Could you give back every record below exactly, leaving out the pictures?

--- Input data Enclosed Below ---

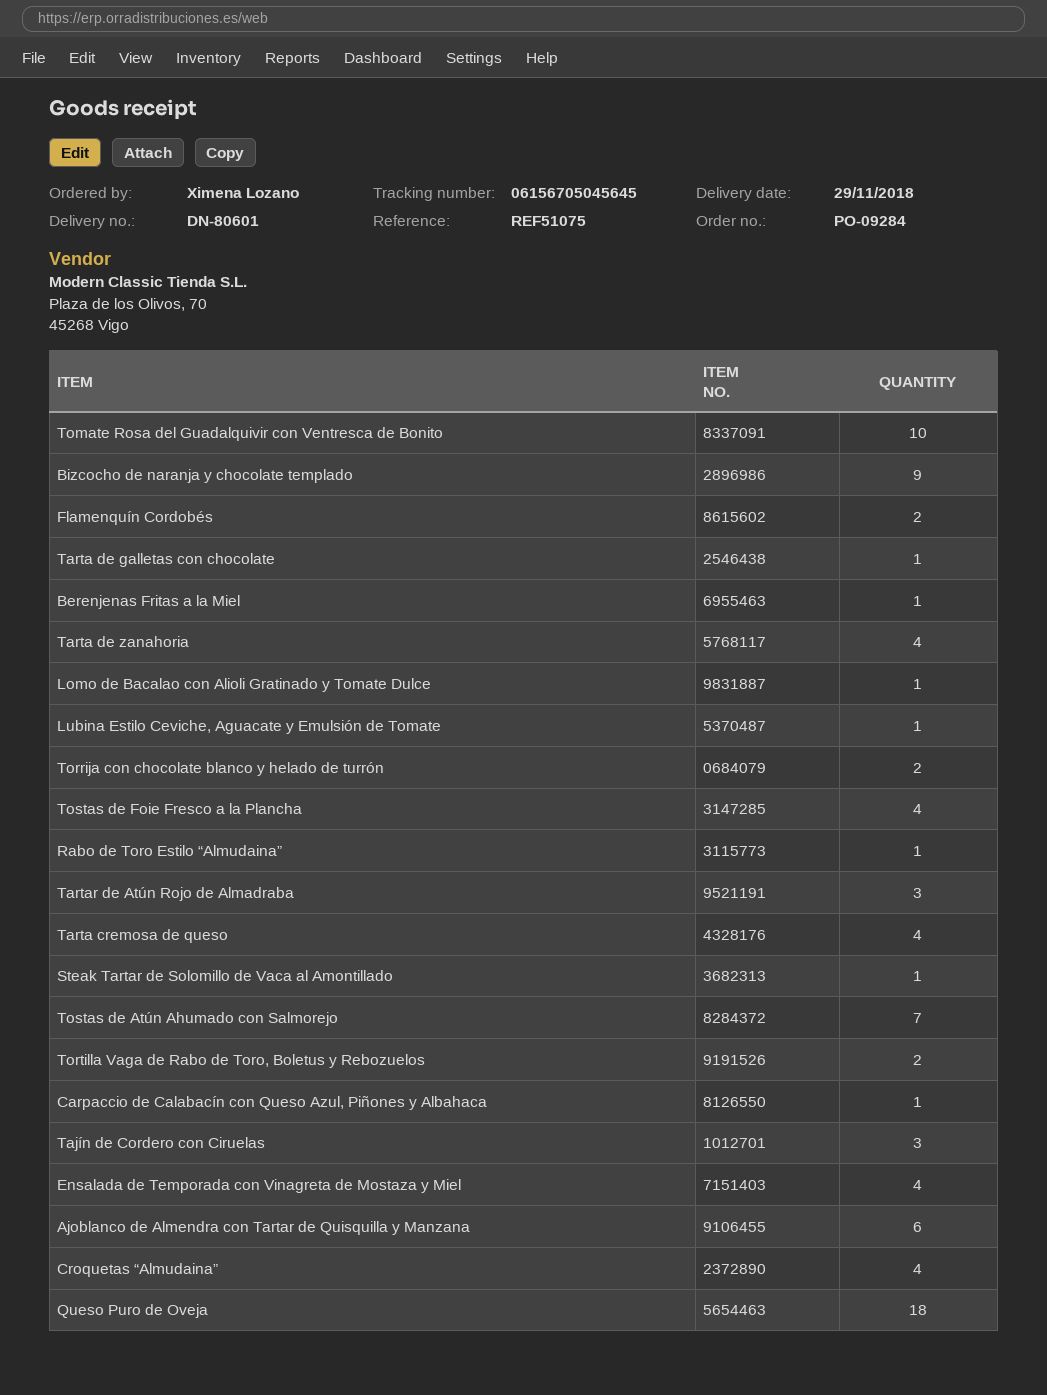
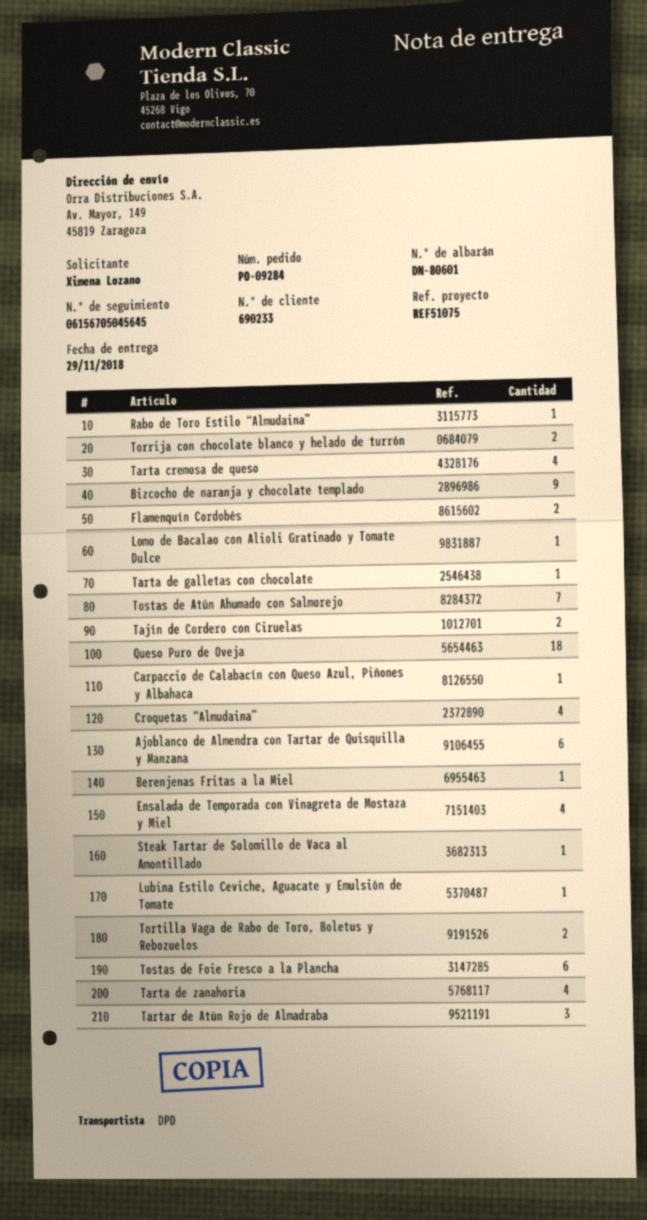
Tomate Rosa del Guadalquivir con Ventresca de Bonito: 10 -> none
Tostas de Foie Fresco a la Plancha: 4 -> 6
Tajín de Cordero con Ciruelas: 3 -> 2

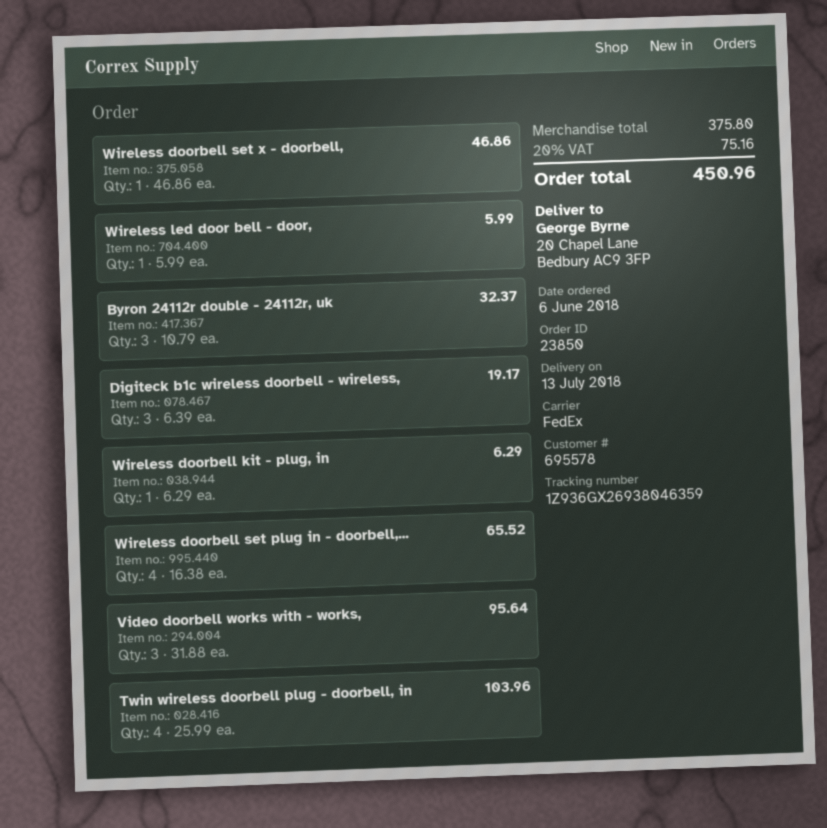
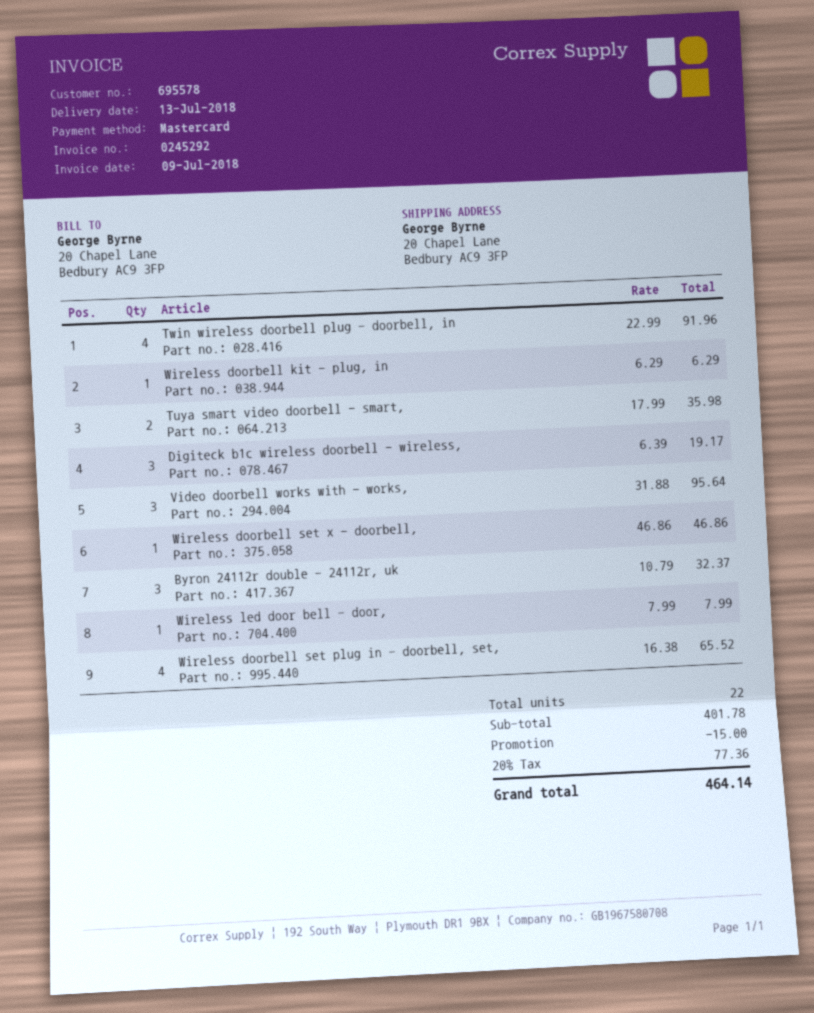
Wireless led door bell - door,: 1 x 5.99 = 5.99 -> 1 x 7.99 = 7.99
Twin wireless doorbell plug - doorbell, in: 4 x 25.99 = 103.96 -> 4 x 22.99 = 91.96
Tuya smart video doorbell - smart,: none -> 2 x 17.99 = 35.98
subtotal: 375.80 -> 401.78
discount: none -> 15.00
tax: 20% = 75.16 -> 20% = 77.36
total: 450.96 -> 464.14

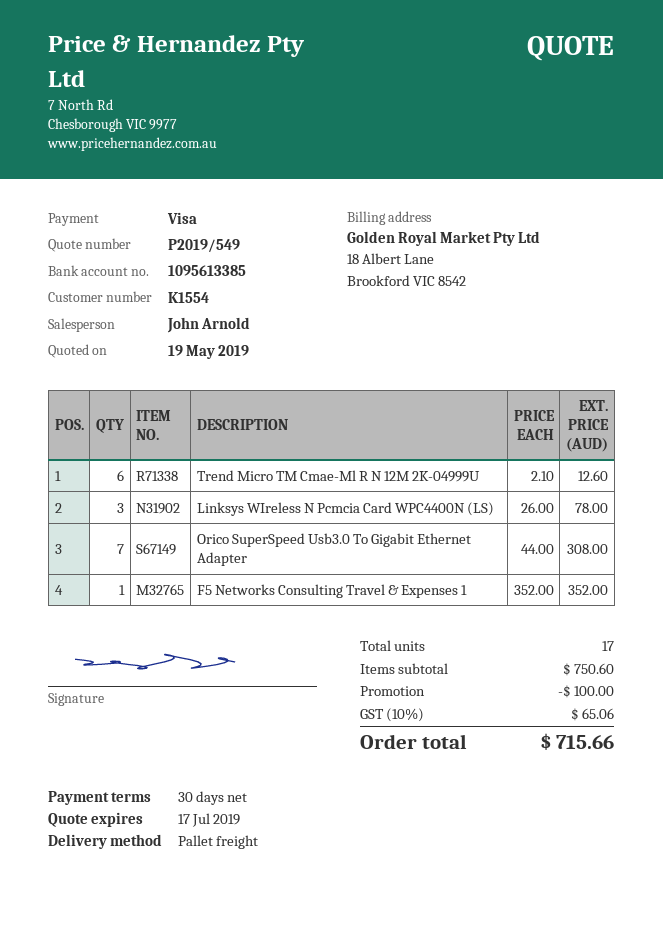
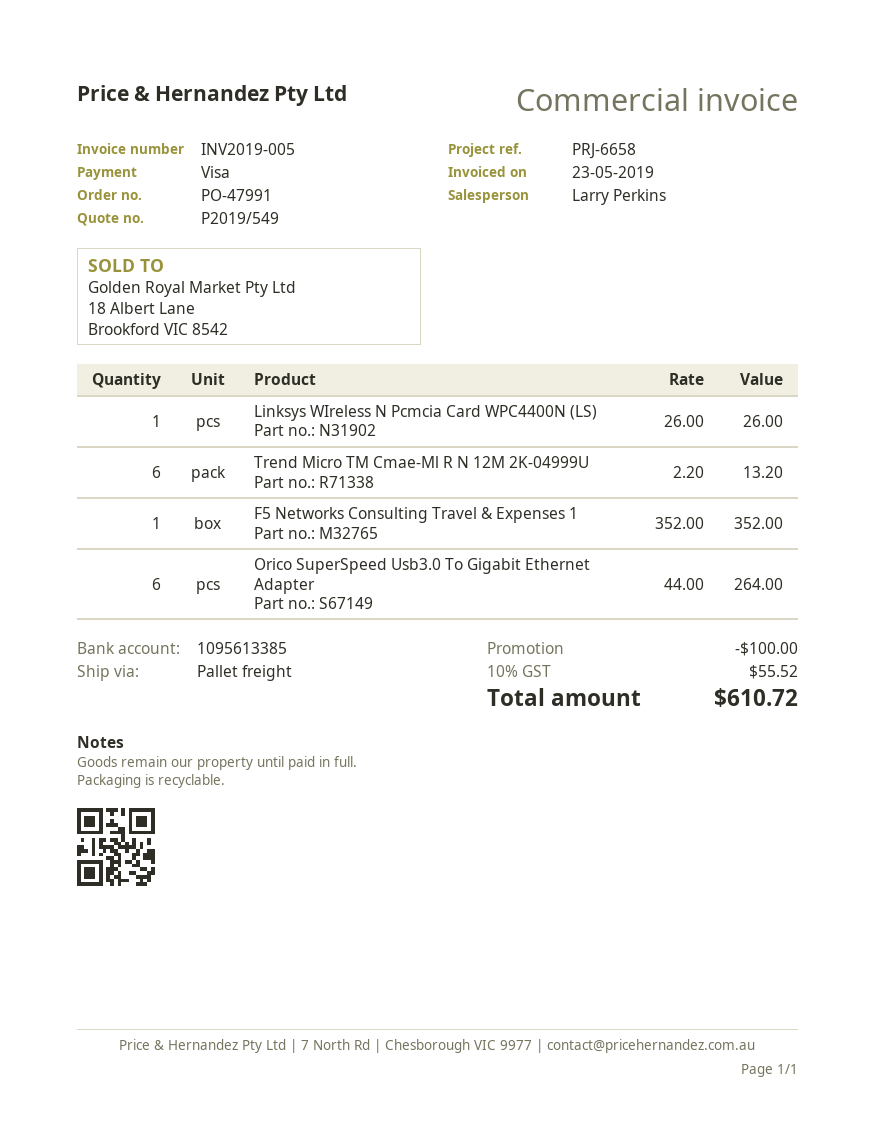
sales rep: John Arnold -> Larry Perkins
Trend Micro TM Cmae-Ml R N 12M 2K-04999U: 6 x 2.10 = 12.60 -> 6 x 2.20 = 13.20
Linksys WIreless N Pcmcia Card WPC4400N (LS): 3 x 26.00 = 78.00 -> 1 x 26.00 = 26.00
Orico SuperSpeed Usb3.0 To Gigabit Ethernet Adapter: 7 x 44.00 = 308.00 -> 6 x 44.00 = 264.00
tax: 10% = 65.06 -> 10% = 55.52
total: 715.66 -> 610.72

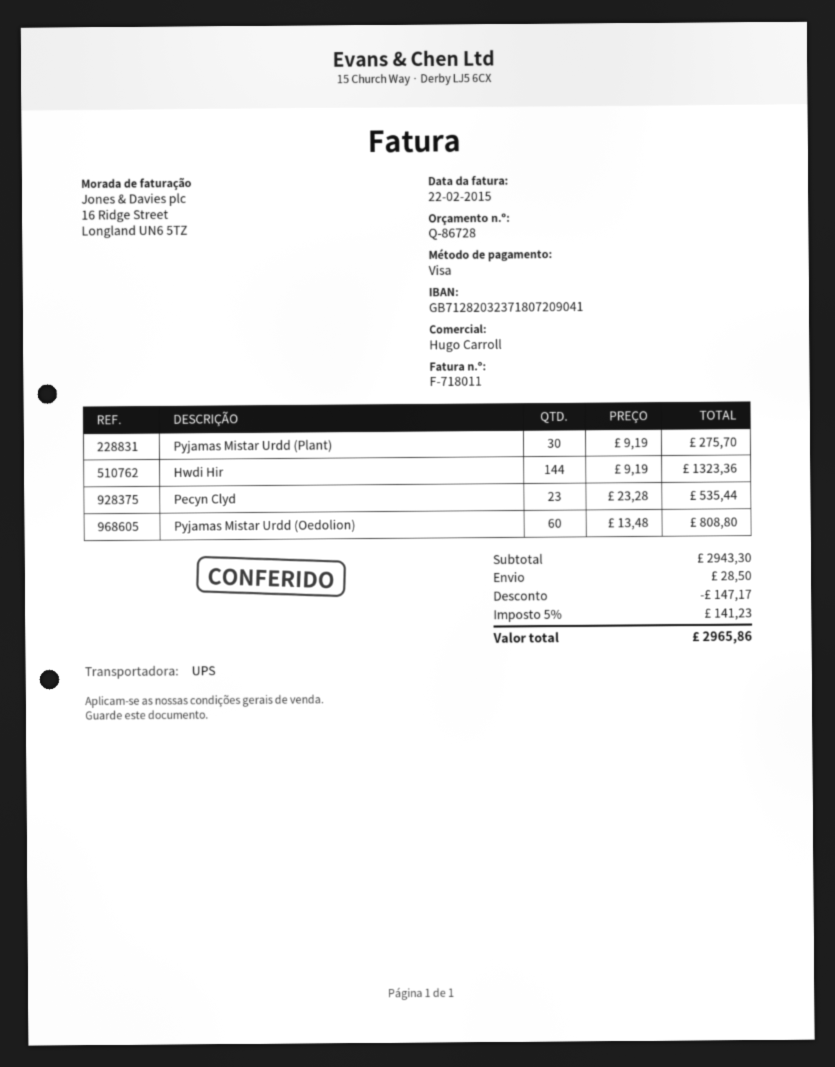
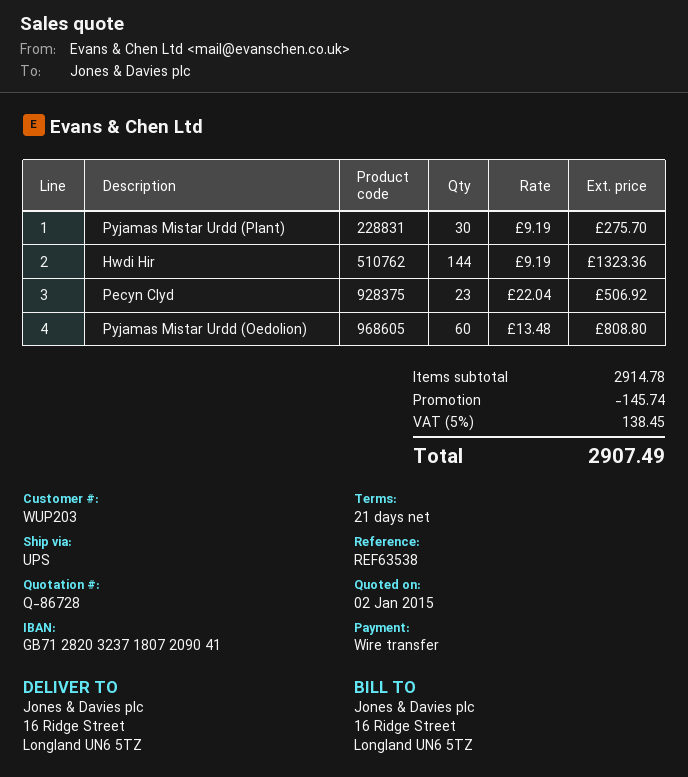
payment method: Visa -> bank transfer
Pecyn Clyd: 23 x 23.28 = 535.44 -> 23 x 22.04 = 506.92
subtotal: 2943.30 -> 2914.78
discount: 147.17 -> 145.74
shipping: 28.50 -> none
tax: 5% = 141.23 -> 5% = 138.45
total: 2965.86 -> 2907.49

--- End of Enclosed Input data ---

» **Response below**:
Tomate Rosa del Guadalquivir con Ventresca de Bonito: 10 -> none
Tostas de Foie Fresco a la Plancha: 4 -> 6
Tajín de Cordero con Ciruelas: 3 -> 2

Wireless led door bell - door,: 1 x 5.99 = 5.99 -> 1 x 7.99 = 7.99
Twin wireless doorbell plug - doorbell, in: 4 x 25.99 = 103.96 -> 4 x 22.99 = 91.96
Tuya smart video doorbell - smart,: none -> 2 x 17.99 = 35.98
subtotal: 375.80 -> 401.78
discount: none -> 15.00
tax: 20% = 75.16 -> 20% = 77.36
total: 450.96 -> 464.14

sales rep: John Arnold -> Larry Perkins
Trend Micro TM Cmae-Ml R N 12M 2K-04999U: 6 x 2.10 = 12.60 -> 6 x 2.20 = 13.20
Linksys WIreless N Pcmcia Card WPC4400N (LS): 3 x 26.00 = 78.00 -> 1 x 26.00 = 26.00
Orico SuperSpeed Usb3.0 To Gigabit Ethernet Adapter: 7 x 44.00 = 308.00 -> 6 x 44.00 = 264.00
tax: 10% = 65.06 -> 10% = 55.52
total: 715.66 -> 610.72

payment method: Visa -> bank transfer
Pecyn Clyd: 23 x 23.28 = 535.44 -> 23 x 22.04 = 506.92
subtotal: 2943.30 -> 2914.78
discount: 147.17 -> 145.74
shipping: 28.50 -> none
tax: 5% = 141.23 -> 5% = 138.45
total: 2965.86 -> 2907.49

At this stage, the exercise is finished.